Wir sehen es täglich beim Alkohol. Die Gesetze sind klar, die Abgabeverbote eindeutig… und trotzdem sieht man jedes Wochenende unzählige betrunkene Minderjährige in den hiesigen Strassen, liest von Kindern welche mit Alkoholvergiftung eingeliefert werden mussten und in auf dem Pausenplatz wird damit angegeben. Verbotenes macht neugierig, dient dazu gegen die Erwachsenenwelt zu rebellieren. Doch diejenigen Jugendlichen, welche von Ihren Eltern (Vorbildern?!) gelernt haben, was ein sinnvoller Umgang mit Alkohol bedeutet, werden unabhängig von jedem Gesetz und Verbot besser reagieren und sich selbst vor Exzessen schützen.

Dasselbe gilt auch für die Videospiele, DVDs, Musik, Internet etc… behüten heisst doch nicht, das Kind vor jeglichem Ungemach die Augen zuzuhalten, sondern es stattdessen zu sensibilisieren, die Gefahren aufzuzeigen, seinen Verstand reifen zu lassen.

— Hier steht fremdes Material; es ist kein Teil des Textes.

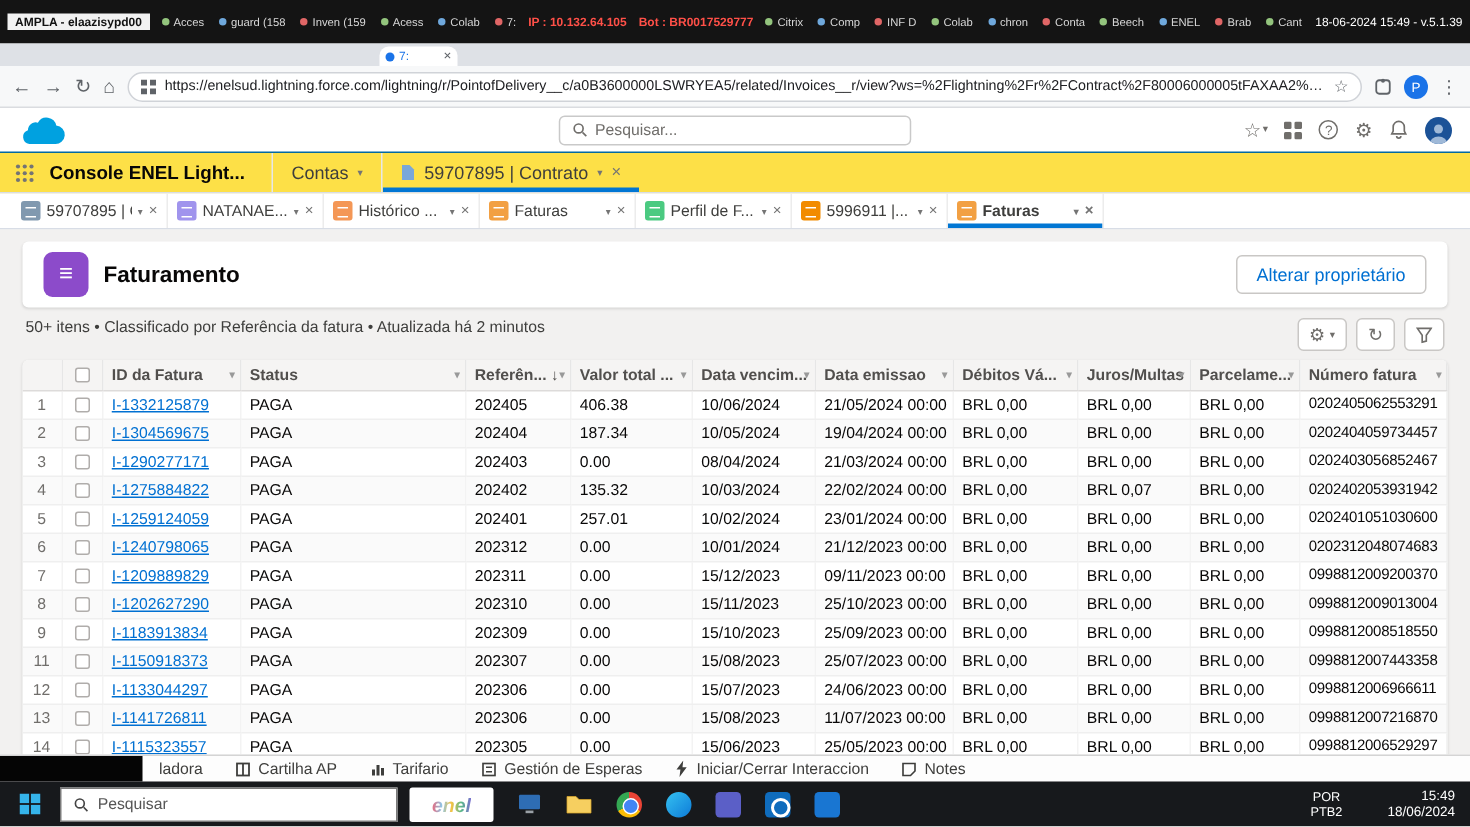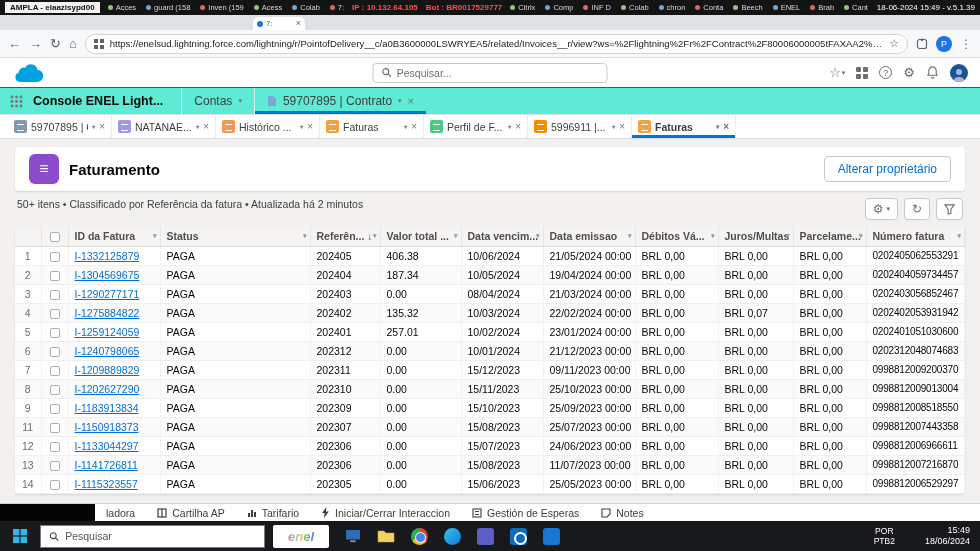"AMPLA - elaazisypd00" .vdi { height: 15px -> 29px }
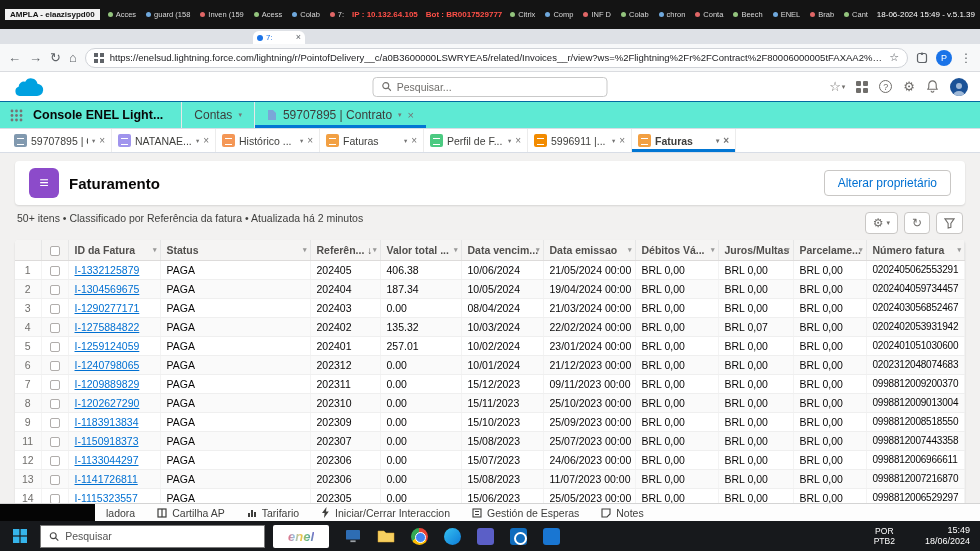"Console ENEL Light..." .cnav { background: #5eead4 -> #fde047 }
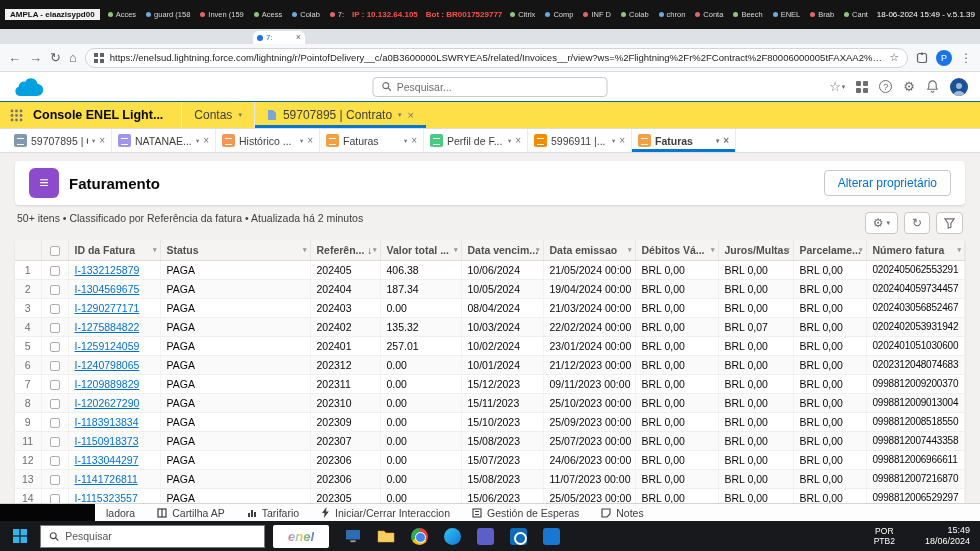"Iniciar/Cerrar Interaccion" div.uitem { order: before "Gestión de Esperas" -> after "Gestión de Esperas" }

Einige interessante Links zur Thematik und Meinungsbildung:

Weitere Berichte aus der Blogszene:

Es wäre schön, wenn mit diesem Beitrag ein Nachdenken erreicht werden kann. Ich wünsche mir eine sachlichere Diskussion unter Abwägung aller Argumente und zu guter Letzt das Bewusstsein, dass es ein wesentliches Element einer guten Erziehung darstellt, wenn dem Kind/Jugendlichen eine gehörige Portion Medienkompetenz in den Rucksack fürs weitere Leben gepackt wird.